Action item —
Scan the records for "color" and copy each line that contains it.

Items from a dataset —
◇ ◇ ◇ ◇
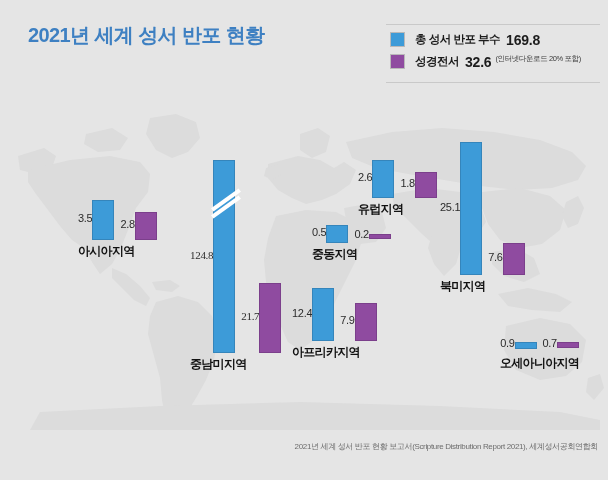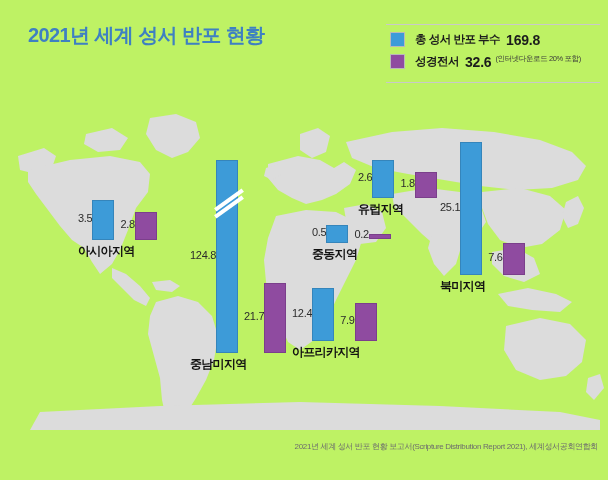--- a/index.html
+++ b/index.html
@@ -5,21 +5,21 @@
 <style>
   html, body {
     margin: 0;
     padding: 0;
     background: #ffffff;
   }
   #infographic {
     position: relative;
     width: 608px;
     height: 480px;
-    background: #bef264;
+    background: #e5e5e5;
     font-family: "Liberation Sans", "DejaVu Sans", sans-serif;
     overflow: hidden;
     -webkit-font-smoothing: antialiased;
   }
 
   
   .map-layer {
     position: absolute;
     left: 0;
     top: 112px;
@@ -280,21 +280,21 @@
       </div>
       <div class="bar-gap"></div>
       <div class="bar-col">
         <span class="bar-val">2.8</span>
         <div class="bar purple" style="height:28px;"></div>
       </div>
     </div>
     <div class="region-label">아시아지역</div>
   </div>
 
-  <div class="region" style="left:190px; top:160px;">
+  <div class="region" style="left:190px; top:160px;font-family:Liberation Serif, serif;">
     <div class="bars">
       <div class="bar-col">
         <span class="bar-val">124.8</span>
         <div class="bar blue" style="height:193px;">
           <span class="axis-break" style="top:36px;"></span>
         </div>
       </div>
       <div class="bar-gap"></div>
       <div class="bar-col">
         <span class="bar-val">21.7</span>
@@ -357,16 +357,30 @@
       </div>
       <div class="bar-gap"></div>
       <div class="bar-col">
         <span class="bar-val">7.6</span>
         <div class="bar purple" style="height:32px;"></div>
       </div>
     </div>
     <div class="region-label">북미지역</div>
   </div>
 
+  <div class="region" style="left:500px; top:338px;">
+    <div class="bars">
+      <div class="bar-col">
+        <span class="bar-val">0.9</span>
+        <div class="bar blue" style="height:7px;"></div>
+      </div>
+      <div class="bar-gap"></div>
+      <div class="bar-col">
+        <span class="bar-val">0.7</span>
+        <div class="bar purple" style="height:6px;"></div>
+      </div>
+    </div>
+    <div class="region-label">오세아니아지역</div>
+  </div>
 
   <div class="footer">2021년 세계 성서 반포 현황 보고서(Scripture Distribution Report 2021), 세계성서공회연합회</div>
 
 </div>
 
 </body></html>

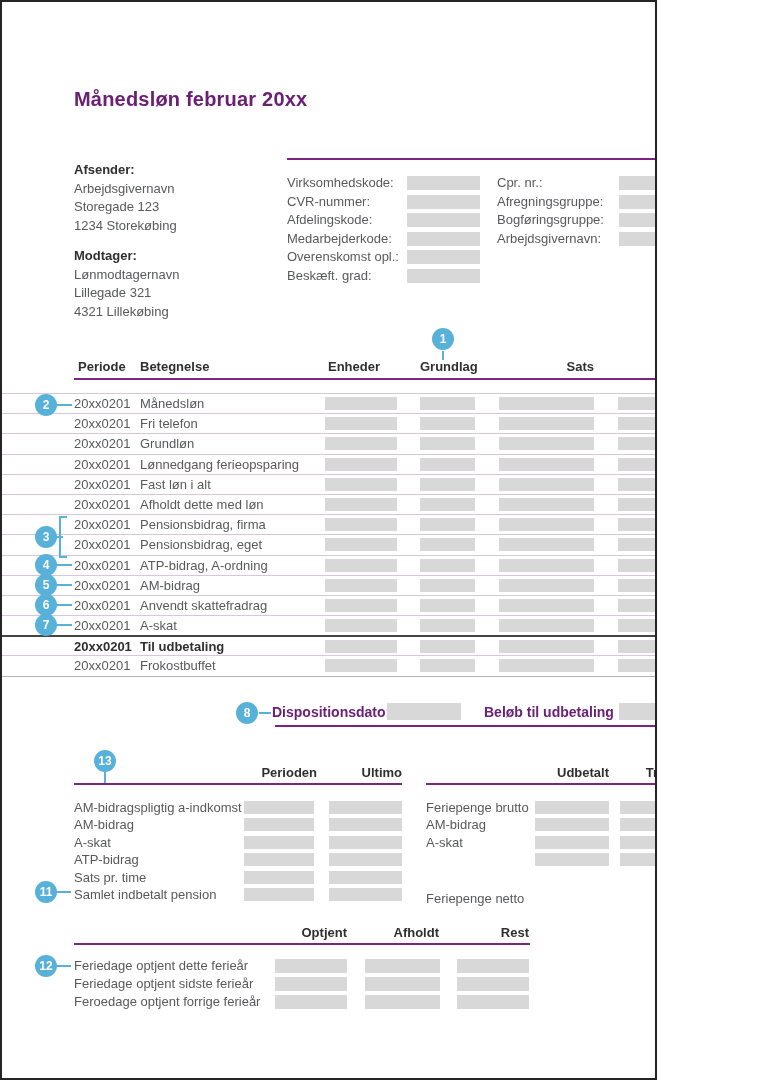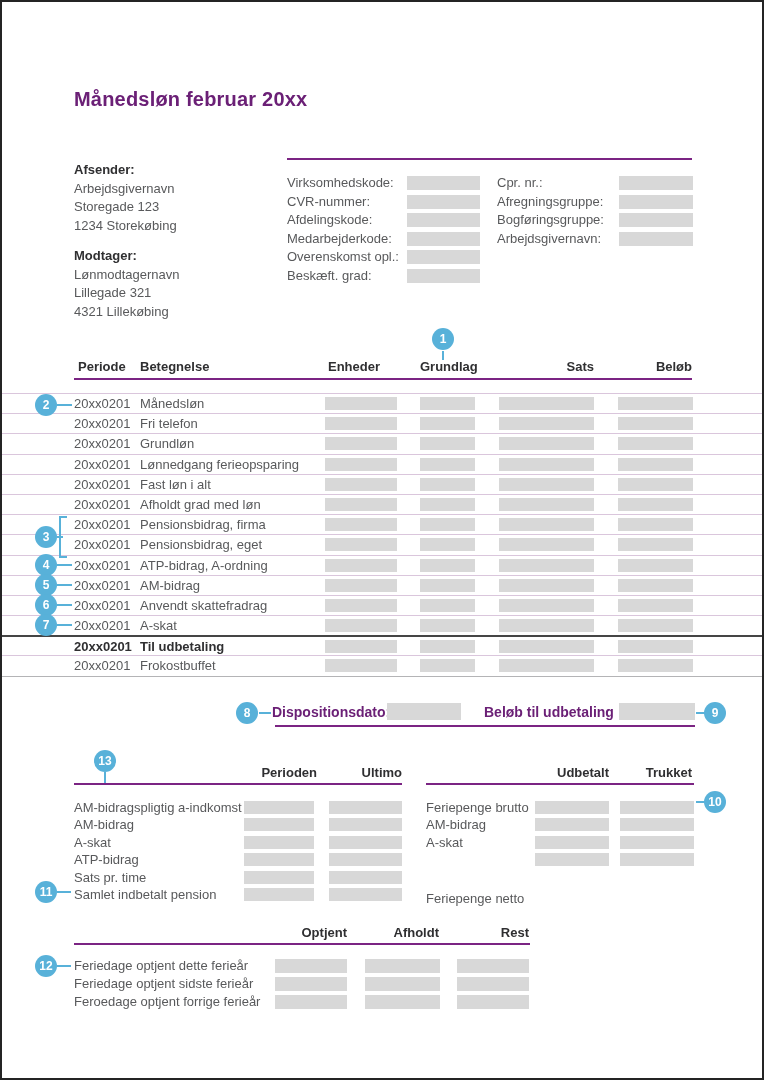--- a/index.html
+++ b/index.html
@@ -1,17 +1,17 @@
 <!DOCTYPE html>
 <html><head>
 <meta charset="utf-8">
 <style>
   html,body{margin:0;padding:0;background:#ffffff;}
   #page{
-    position:relative;width:764px;height:1080px;background:#ffffff;
+    position:relative;width:657px;height:1080px;background:#ffffff;
     border:2px solid #242424;box-sizing:border-box;overflow:hidden;
     font-family:"Liberation Sans",sans-serif;color:#58595b;font-size:13px;
   }
   .abs{position:absolute;white-space:nowrap;}
   .title{font-size:20px;font-weight:700;color:#6b2076;letter-spacing:.2px;}
   .bold-dark{font-weight:700;color:#2f2f31;}
   .purple-label{font-size:14px;font-weight:700;color:#6b2076;}
   .pline{position:absolute;height:2px;background:#7b2483;}
   .addr div{line-height:18.5px;}
   
@@ -165,21 +165,21 @@
     <div class="trow">
         <span class="cell c-periode">20xx0201</span>
         <span class="cell c-beteg">Fast løn i alt</span>
         <span class="rbox b-enheder"></span>
         <span class="rbox b-grundlag"></span>
         <span class="rbox b-sats"></span>
         <span class="rbox b-belob"></span>
       </div>
     <div class="trow">
         <span class="cell c-periode">20xx0201</span>
-        <span class="cell c-beteg">Afholdt grad med løn</span>
+        <span class="cell c-beteg">Afholdt dette med løn</span>
         <span class="rbox b-enheder"></span>
         <span class="rbox b-grundlag"></span>
         <span class="rbox b-sats"></span>
         <span class="rbox b-belob"></span>
       </div>
     <div class="trow">
         <span class="cell c-periode">20xx0201</span>
         <span class="cell c-beteg">Pensionsbidrag, firma</span>
         <span class="rbox b-enheder"></span>
         <span class="rbox b-grundlag"></span>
◇ ◇ ◇ ◇
Answer space —
     font-family:"Liberation Sans",sans-serif;color:#58595b;font-size:13px;
   .title{font-size:20px;font-weight:700;color:#6b2076;letter-spacing:.2px;}
   .bold-dark{font-weight:700;color:#2f2f31;}
   .purple-label{font-size:14px;font-weight:700;color:#6b2076;}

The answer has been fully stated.